Health systems globally are struggling to manage the growth in chronic diseases. Many low to middle income countries, in addition to wealthier countries, are now dealing with rising prevalence rates for heart, lung, cancers and metabolic disorders (Aikens et al. 2010; Bowry et al. 2015). Indeed, several countries have identified that as many as half of their populations may now be living with a long-term health condition for which there is no current cure. The impact of COVID-19 in 2020 also indicates that not only are such people at greater risk of death but also that COVID-19 survivors may experience long-term health impacts that complicate their lifetime health trajectories. This intersectional epidemiology indicates that health system responses will need to be highly adaptable in the coming decades if all of these complicated factors are to be managed appropriately and sustainably.
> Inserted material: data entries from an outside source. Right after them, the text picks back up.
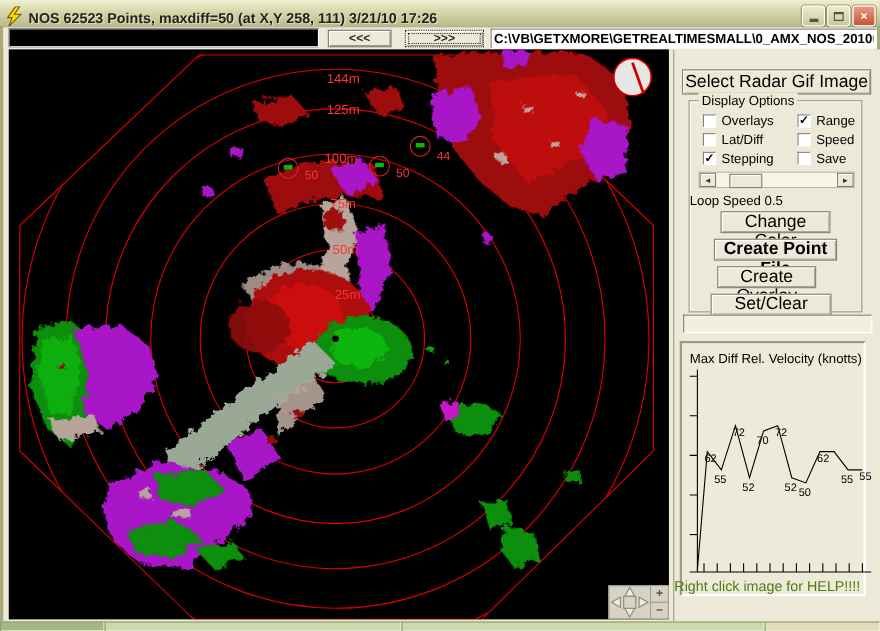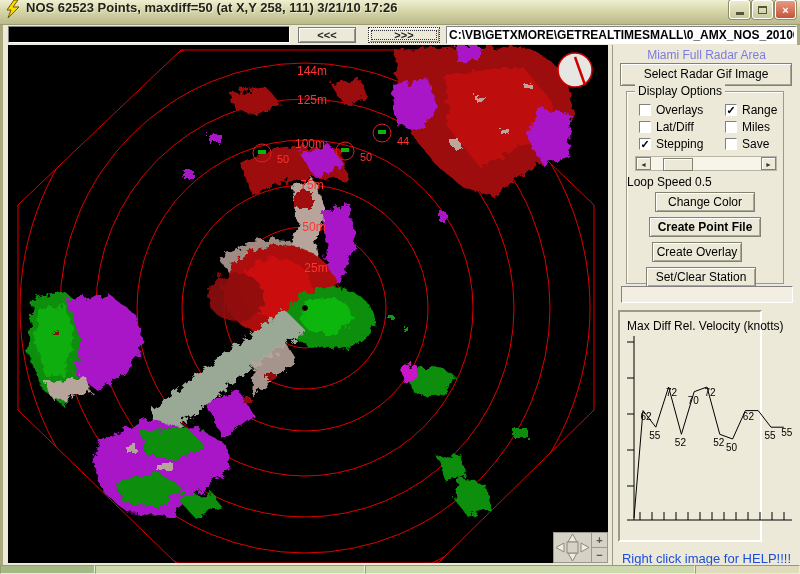--- a/index.html
+++ b/index.html
@@ -3,21 +3,21 @@
 <meta charset="utf-8">
 <style>
   * { box-sizing: border-box; margin:0; padding:0; }
   html,body { width:800px; height:574px; overflow:hidden; background:#ECE9D8;
               font-family:"Liberation Sans", sans-serif; }
   .window { position:absolute; left:0; top:0; width:800px; height:574px;
             background:#ECE9D8; border-left:3px solid #AAA97E; border-right:3px solid #AAA97E; }
   
   .titlebar { position:absolute; left:-3px; top:0; width:800px; height:25px;
     background:linear-gradient(#EFEFD2 0%, #D9D9AE 40%, #B9B98A 100%);
-    border-bottom:1px solid #9D9C72; display:flex; align-items:flex-start; padding:0 4px; }
+    border-bottom:1px solid #9D9C72; display:flex; align-items:flex-end; padding:0 4px; }
   .title-icon { width:18px; height:18px; margin-right:4px; flex:0 0 auto; }
   .title-text { flex:1; font-size:13px; font-weight:bold; color:#23231A;
     text-shadow:1px 1px 0 rgba(255,255,255,.45); white-space:nowrap; overflow:hidden; }
   .tb-btns { display:flex; gap:2px; }
   .tb-btn { width:21px; height:19px; border:1px solid #fff; border-radius:3px;
     background:linear-gradient(#ECECCF,#C9C99C); color:#55553A; font-size:11px; font-weight:bold;
     display:flex; align-items:center; justify-content:center; box-shadow:0 0 0 1px #8F8E66; }
   .tb-btn.close { background:linear-gradient(#E89A84,#C6543C); color:#fff; }
   .glyph-min { width:8px; height:3px; background:#55553A; margin-top:8px; }
   .glyph-restore { width:9px; height:8px; border:1px solid #55553A; border-top:2px solid #55553A;
@@ -46,47 +46,47 @@
   .zoom-col { width:16px; border-left:1px solid #9a9a8a; display:flex; flex-direction:column; }
   .zoom-btn { flex:1; font-size:11px; font-weight:bold; color:#555; display:flex; align-items:center;
     justify-content:center; background:#D6D2C6; }
   .zoom-btn + .zoom-btn { border-top:1px solid #9a9a8a; }
   
   .rpanel { position:absolute; left:609px; top:45px; width:188px; height:520px; background:#ECE9D8;
     border-left:1px solid #9C9A87; }
   .area-label { position:absolute; left:0; top:3px; width:100%; text-align:center;
     font-size:12px; color:#7B7BE0; }
   .btn3d { background:#ECE9D8; border:1px solid #838170;
-    box-shadow:inset 1px 1px 0 #fff, inset -1px -1px 0 #A9A796; font-size:12px; color:#000;
+    box-shadow:inset 1px 1px 0 #fff, inset -1px -1px 0 #A9A796; font-size:16px; color:#000;
     text-align:center; font-family:"Liberation Sans",sans-serif; }
   .select-btn { position:absolute; left:7px; top:18px; width:172px; height:23px; line-height:21px; }
   .groupbox { position:absolute; left:13px; top:46px; width:158px; height:193px;
     border:1px solid #9C9A87; box-shadow:inset 1px 1px 0 #fff; }
   .groupbox-legend { position:absolute; left:8px; top:-8px; background:#ECE9D8; padding:0 3px;
     font-size:12px; color:#000; }
   .cb-row { position:absolute; height:14px; font-size:12px; color:#000; display:flex; align-items:center; }
   .cb-box { width:12px; height:12px; background:#fff; border:1px solid #808080;
     border-color:#808080 #fff #fff #808080; margin-right:5px; font-size:11px; line-height:10px;
     text-align:center; color:#000; font-weight:bold; }
   .hscroll { position:absolute; left:8px; top:64px; width:142px; height:15px; background:#F7F5EA;
     border:1px solid #B8B5A4; display:flex; }
   .hs-arrow { width:15px; height:13px; background:#ECE9D8; border:1px solid #838170;
     box-shadow:inset 1px 1px 0 #fff; font-size:7px; color:#333; text-align:center; line-height:13px; }
   .hs-thumb { position:absolute; left:27px; top:1px; width:30px; height:13px; background:#ECE9D8;
     border:1px solid #838170; box-shadow:inset 1px 1px 0 #fff; }
   .loop-label { position:absolute; left:0; top:83px; width:100%; text-align:left; font-size:12px; }
   .gb-btn { position:absolute; height:20px; line-height:18px; }
   .empty-field { position:absolute; left:8px; top:241px; width:172px; height:17px; background:#F2EFE2;
     border:1px solid #808080; border-color:#808080 #fff #fff #808080; }
-  .chart-panel { position:absolute; left:5px; top:265px; width:144px; height:232px; background:#EDEAD9;
+  .chart-panel { position:absolute; left:5px; top:265px; width:169px; height:232px; background:#EDEAD9;
     border:2px solid; border-color:#9C9A87 #fff #fff #9C9A87; }
   .chart-title { font-size:12px; fill:#000; font-family:"Liberation Sans",sans-serif; }
   .chart-label { font-size:10px; fill:#000; font-family:"Liberation Sans",sans-serif; }
-  .help-text { position:absolute; left:0; top:506px; width:100%; text-align:center; font-size:13px;
-    color:#1d4ed8; }
+  .help-text { position:absolute; left:0; top:480px; width:100%; text-align:left; font-size:13px;
+    color:#4d7c0f; }
   
   .statusbar { position:absolute; left:-3px; top:565px; width:800px; height:9px; background:#CBD9AC;
     display:flex; }
   .sb-cell { border:1px solid; border-color:#8F9F73 #E8F0D8 #E8F0D8 #8F9F73; }
   .sb-1 { width:95px; background:#A3B883; }
   .sb-2 { width:270px; background:#CBD9AC; }
   .sb-3 { width:330px; background:#CBD9AC; }
   .sb-4 { flex:1; background:#E0DCBB; }
 </style>
 </head>
@@ -241,41 +241,40 @@
         <rect x="13" y="9" width="11" height="11" fill="#D6D2C6" stroke="#8a8a7a"></rect>
       </svg>
       <div class="zoom-col">
         <div class="zoom-btn">+</div>
         <div class="zoom-btn">−</div>
       </div>
     </div>
   </div>
 
   <div class="rpanel">
-    <div class="area-label">Miami Full Radar Area</div>
     <div class="btn3d select-btn">Select Radar Gif Image</div>
 
     <div class="groupbox">
       <div class="groupbox-legend">Display Options</div>
 
       <div class="cb-row" style="left:12px; top:11px;">
         <span class="cb-box"></span>
         <span>Overlays</span>
       </div>
       <div class="cb-row" style="left:98px; top:11px;">
         <span class="cb-box">✓</span>
         <span>Range</span>
       </div>
       <div class="cb-row" style="left:12px; top:28px;">
         <span class="cb-box"></span>
         <span>Lat/Diff</span>
       </div>
       <div class="cb-row" style="left:98px; top:28px;">
         <span class="cb-box"></span>
-        <span>Miles</span>
+        <span>Speed</span>
       </div>
       <div class="cb-row" style="left:12px; top:45px;">
         <span class="cb-box">✓</span>
         <span>Stepping</span>
       </div>
       <div class="cb-row" style="left:98px; top:45px;text-align:right;">
         <span class="cb-box"></span>
         <span>Save</span>
       </div>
Recent developments have indicated that such flexibilities in healthcare are viable but the evidence base for longer term success remains limited. One of the emergent domains offering some evidence for sustainable response includes the growth in ‘virtual’ healthcare associated with expanded telehealth models for health monitoring and response in the community. The expansion in virtual health options has been greatly enhanced by the growth in digital technologies more generally (including the potential of 5G) and in digital health-specific technologies in particular. One of these domains is growth in the development and application of Artificial Intelligence (AI) options. This is a complicated area of practice with advances in some sectors, such as scanning analysis with Machine Learning (ML) moving faster than others. However, the indicators are that as AI options continue to prove their value in some specific clinical domains, that more general applications will be increasingly introduced to deal with emerging complexities and to enhance systemic capabilities.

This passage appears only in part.